Front-end code edit data -
________________

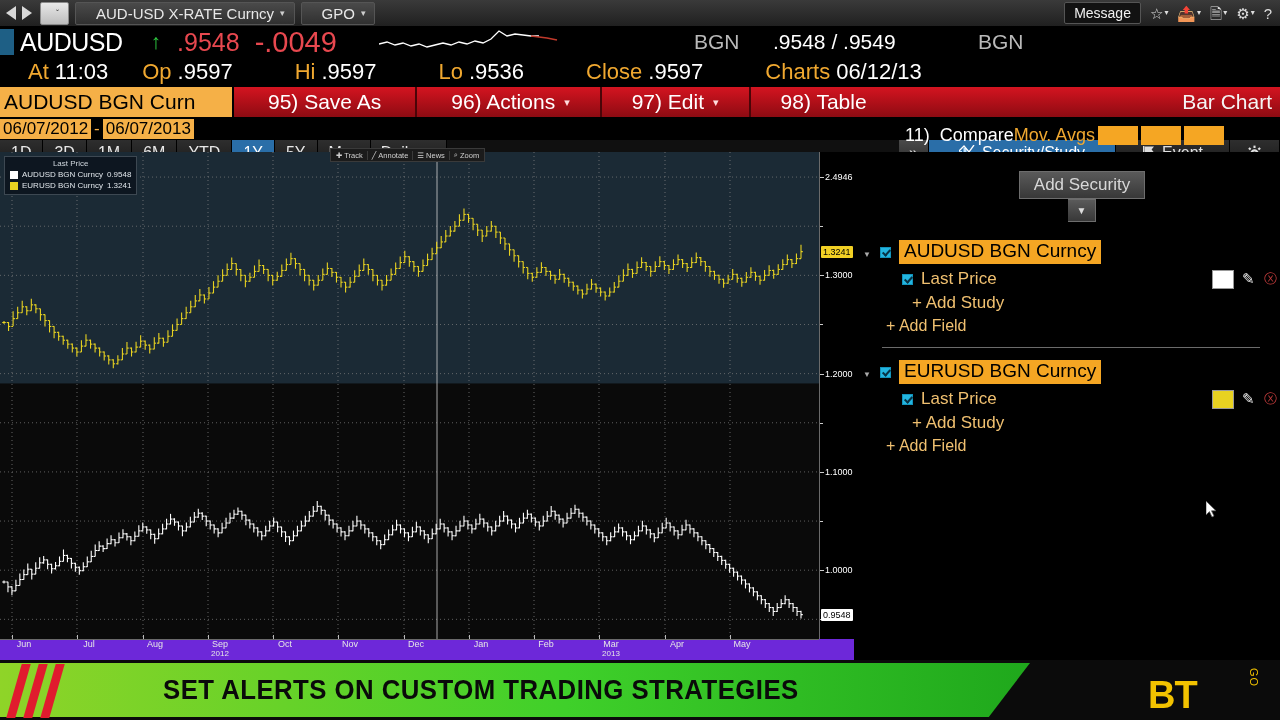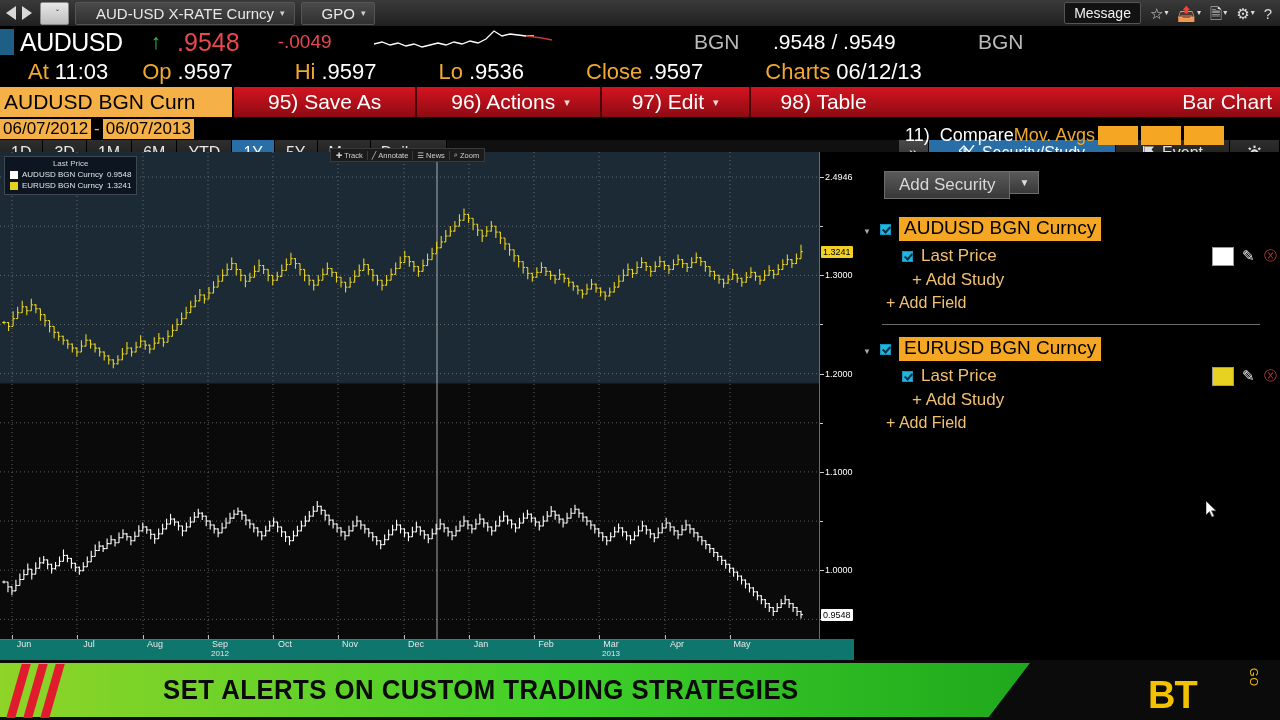--- a/index.html
+++ b/index.html
@@ -48,7 +48,7 @@
   .sym { color:#fff; font-size:25px; letter-spacing:-0.5px; }
   .uparrow { color:#2ecc40; font-size:21px; margin:0 16px 0 28px; }
   .last { color:#e8484f; font-size:25px; }
-  .chg  { color:#e8484f; font-size:19px; margin-left:38px; }
+  .chg  { color:#e8484f; font-size:29px; margin-left:15px; }
   .spark { margin-left:42px; }
   .bgn-l { color:#b9b9b9; font-size:21px; position:absolute; left:694px; }
   .bidask { color:#fff; font-size:21px; position:absolute; left:773px; }

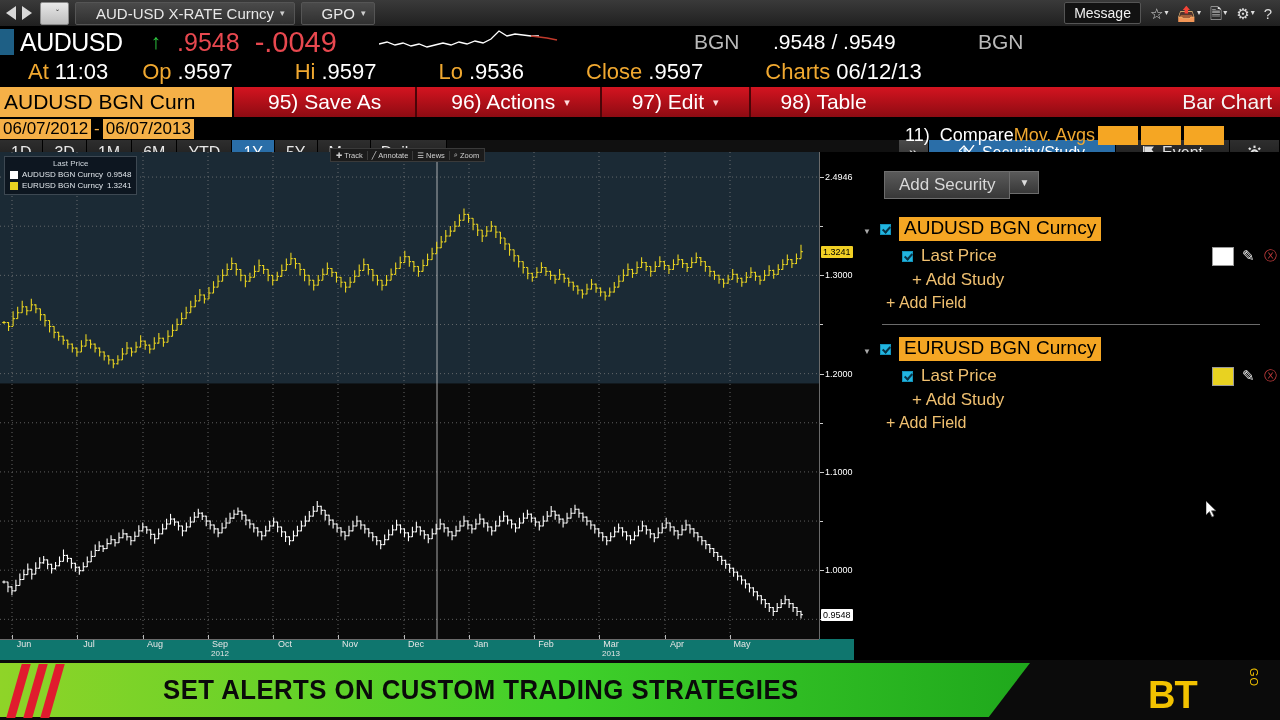--- a/index.html
+++ b/index.html
@@ -141,7 +141,7 @@
 
   
   .rpanel { position:absolute; left:854px; top:152px; width:426px; height:508px; background:#000; }
-  .addsec-wrap { display:flex; align-items:flex-start; margin:19px 0 0 30px; }
+  .addsec-wrap { display:flex; align-items:center; margin:19px 0 0 30px;flex-direction:column; }
   .addsec {
     background:linear-gradient(#5a5a5a,#383838); color:#d8d8d8; font-size:17px;
     padding:3px 14px; border:1px solid #6d6d6d;

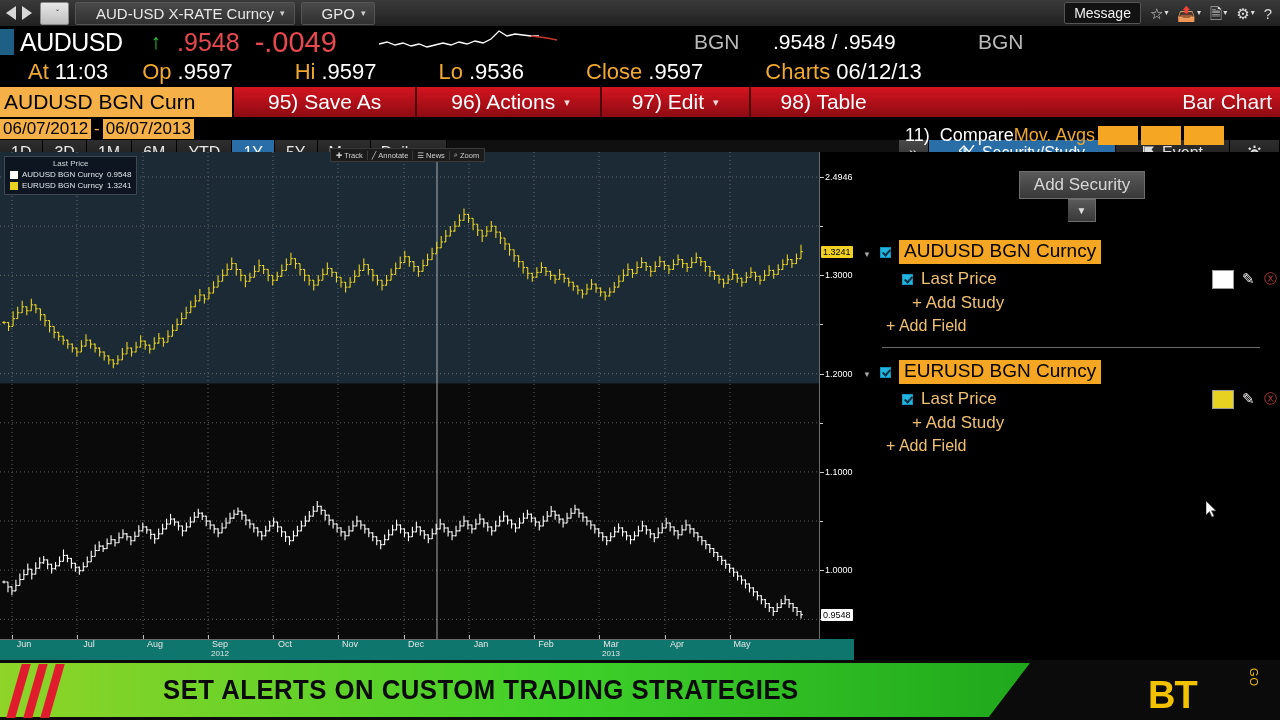--- a/index.html
+++ b/index.html
@@ -118,7 +118,7 @@
   }
   .ybadge.yel { background:#f2d024; color:#000; }
   .ybadge.wht { background:#fff; color:#000; }
-  .axis-x { position:absolute; left:0; top:487px; width:854px; height:21px; background:#0f766e; }
+  .axis-x { position:absolute; left:0; top:487px; width:854px; height:21px; background:#6d28d9; }
   .xlab { position:absolute; top:0; color:#e6e6e6; font-size:9px; transform:translateX(-50%); }
   .xyear { position:absolute; top:10px; color:#e6e6e6; font-size:8px; transform:translateX(-50%); }
   .xtick { position:absolute; top:-4px; width:1px; height:4px; background:#bbb; }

________________

EXERCISE INSTRUCTIONS - Would you write out all of the records exactly, omitting the pictures?

SOLUTION TO THE PROBLEM -
--- a/index.html
+++ b/index.html
@@ -48,7 +48,7 @@
   .sym { color:#fff; font-size:25px; letter-spacing:-0.5px; }
   .uparrow { color:#2ecc40; font-size:21px; margin:0 16px 0 28px; }
   .last { color:#e8484f; font-size:25px; }
-  .chg  { color:#e8484f; font-size:19px; margin-left:38px; }
+  .chg  { color:#e8484f; font-size:29px; margin-left:15px; }
   .spark { margin-left:42px; }
   .bgn-l { color:#b9b9b9; font-size:21px; position:absolute; left:694px; }
   .bidask { color:#fff; font-size:21px; position:absolute; left:773px; }

--- a/index.html
+++ b/index.html
@@ -141,7 +141,7 @@
 
   
   .rpanel { position:absolute; left:854px; top:152px; width:426px; height:508px; background:#000; }
-  .addsec-wrap { display:flex; align-items:flex-start; margin:19px 0 0 30px; }
+  .addsec-wrap { display:flex; align-items:center; margin:19px 0 0 30px;flex-direction:column; }
   .addsec {
     background:linear-gradient(#5a5a5a,#383838); color:#d8d8d8; font-size:17px;
     padding:3px 14px; border:1px solid #6d6d6d;

--- a/index.html
+++ b/index.html
@@ -118,7 +118,7 @@
   }
   .ybadge.yel { background:#f2d024; color:#000; }
   .ybadge.wht { background:#fff; color:#000; }
-  .axis-x { position:absolute; left:0; top:487px; width:854px; height:21px; background:#0f766e; }
+  .axis-x { position:absolute; left:0; top:487px; width:854px; height:21px; background:#6d28d9; }
   .xlab { position:absolute; top:0; color:#e6e6e6; font-size:9px; transform:translateX(-50%); }
   .xyear { position:absolute; top:10px; color:#e6e6e6; font-size:8px; transform:translateX(-50%); }
   .xtick { position:absolute; top:-4px; width:1px; height:4px; background:#bbb; }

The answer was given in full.